Edit tracking data —
----

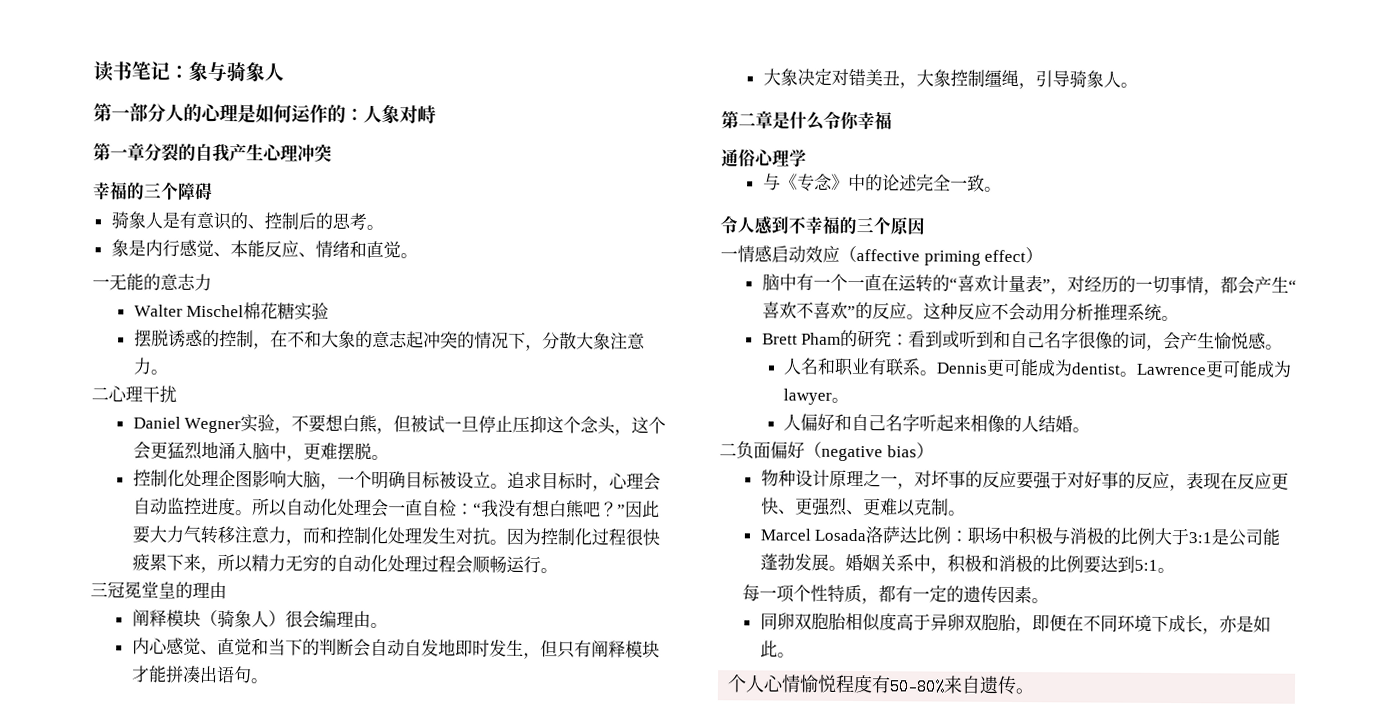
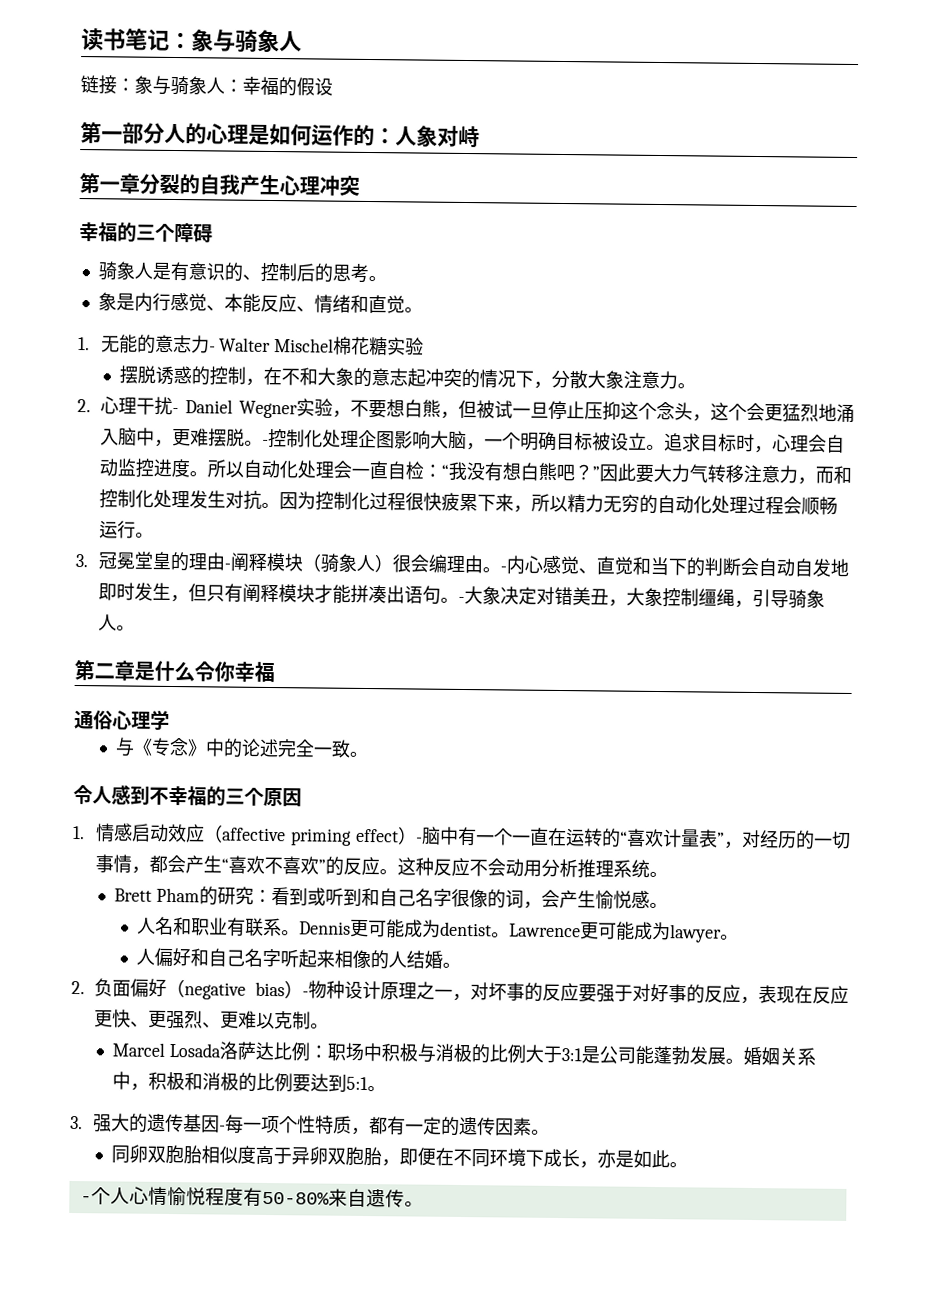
(284, 72) none -> [80,75,333,97] // 链接：象与骑象人：幸福的假设
[92,278,110,289] 一 -> [78,337,90,351] 1.
(212, 282) // -> [208,346,216,352] -
[91,387,109,401] 二 -> [77,399,91,413] 2.
(177, 394) // -> [171,407,179,414] -
(389, 457) // -> [261,439,269,445] -
[90,582,108,597] 三 -> [75,554,88,568] 3.
(227, 590) // -> [223,563,231,569] -
(388, 625) // -> [499,566,507,572] -
(269, 681) // -> [457,596,465,603] -
[720,250,738,261] 一 -> [73,825,85,840] 1.
(1044, 255) // -> [416,837,424,843] -
[719,443,737,457] 二 -> [71,980,85,995] 2.
(934, 450) // -> [302,991,309,997] -
(1175, 570) none -> [70,1113,226,1133] 3.强大的遗传基因-
(795, 655) none -> [79,1195,92,1203] -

----

Word for word, give the data above again, without any images.

(284, 72) none -> [80,75,333,97] // 链接：象与骑象人：幸福的假设
[92,278,110,289] 一 -> [78,337,90,351] 1.
(212, 282) // -> [208,346,216,352] -
[91,387,109,401] 二 -> [77,399,91,413] 2.
(177, 394) // -> [171,407,179,414] -
(389, 457) // -> [261,439,269,445] -
[90,582,108,597] 三 -> [75,554,88,568] 3.
(227, 590) // -> [223,563,231,569] -
(388, 625) // -> [499,566,507,572] -
(269, 681) // -> [457,596,465,603] -
[720,250,738,261] 一 -> [73,825,85,840] 1.
(1044, 255) // -> [416,837,424,843] -
[719,443,737,457] 二 -> [71,980,85,995] 2.
(934, 450) // -> [302,991,309,997] -
(1175, 570) none -> [70,1113,226,1133] 3.强大的遗传基因-
(795, 655) none -> [79,1195,92,1203] -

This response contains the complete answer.